Following treatment, all mice were euthanized through intraperitoneal injection of 1% pentobarbital (65 μL/10 g). Blood samples were collected from the retroorbital venous plexus of all mice and injected into both ethylenediaminetetraacetic acid (EDTA)-anticoagulated tubes and standard blood collection tubes. Following collection, the standard blood collection tubes were immediately centrifuged (3500 rpm, 10 min, 4 °C). The resulting serum was stored at −80 °C for subsequent analysis. Blood samples in EDTA tubes were immediately used for complete blood cell counts.

2.6.3. Organ Index

After the mice were sacrificed, the spleen, thymus, and liver were isolated, rinsed with saline to remove blood traces, and gently blotted dry on filter paper. The organs were then weighed to record their mass. The thymus index (TI), spleen index (SI), and liver index (LI) were then calculated.
Organ index (%) = [Organ weight (mg)/Body weight (g)] × 100%.

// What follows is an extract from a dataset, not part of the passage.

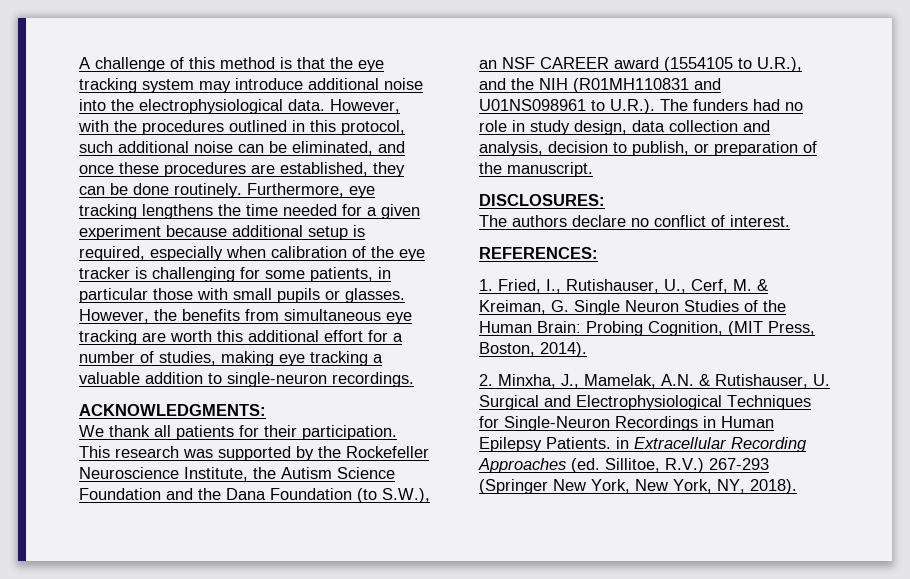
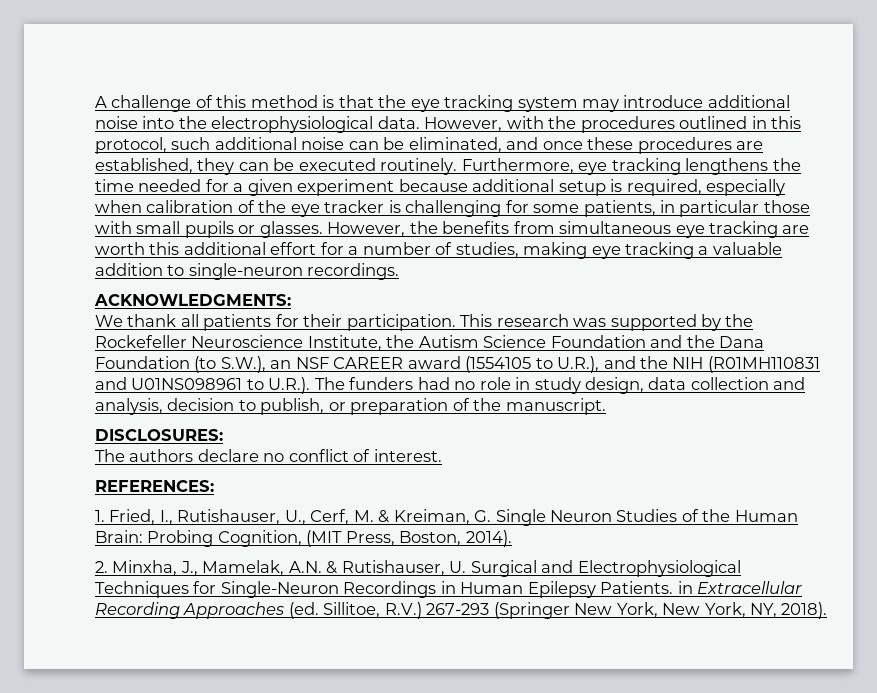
- However, with the procedures outlined in this protocol, such additional noise can be eliminated, and once these procedures are established, they can be done routinely.
+ However, with the procedures outlined in this protocol, such additional noise can be eliminated, and once these procedures are established, they can be executed routinely.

2.6.4. Hematoxylin and Eosin Staining (HE)

The femur was fixed with 4% paraformaldehyde for 24 h, followed by decalcification using 10% EDTA decalcifying solution. After decalcification, the samples were embedded and sectioned. After deparaffinization with a xylene gradient and dehydration with an ethanol gradient, HE staining was performed. The pathological condition of the femur tissue was observed under a Leica DM1000 light microscope (Leica Microsystems, Wetzlar, Germany).
Liver and spleen tissues were collected from mice and fixed with 4% paraformaldehyde, followed by embedding and sectioning. After deparaffinization with a xylene gradient and dehydration with an ethanol gradient, HE staining was performed. The morphological characteristics of liver and spleen tissues in each group were observed under a microscope (Leica Microsystems, Wetzlar, Germany).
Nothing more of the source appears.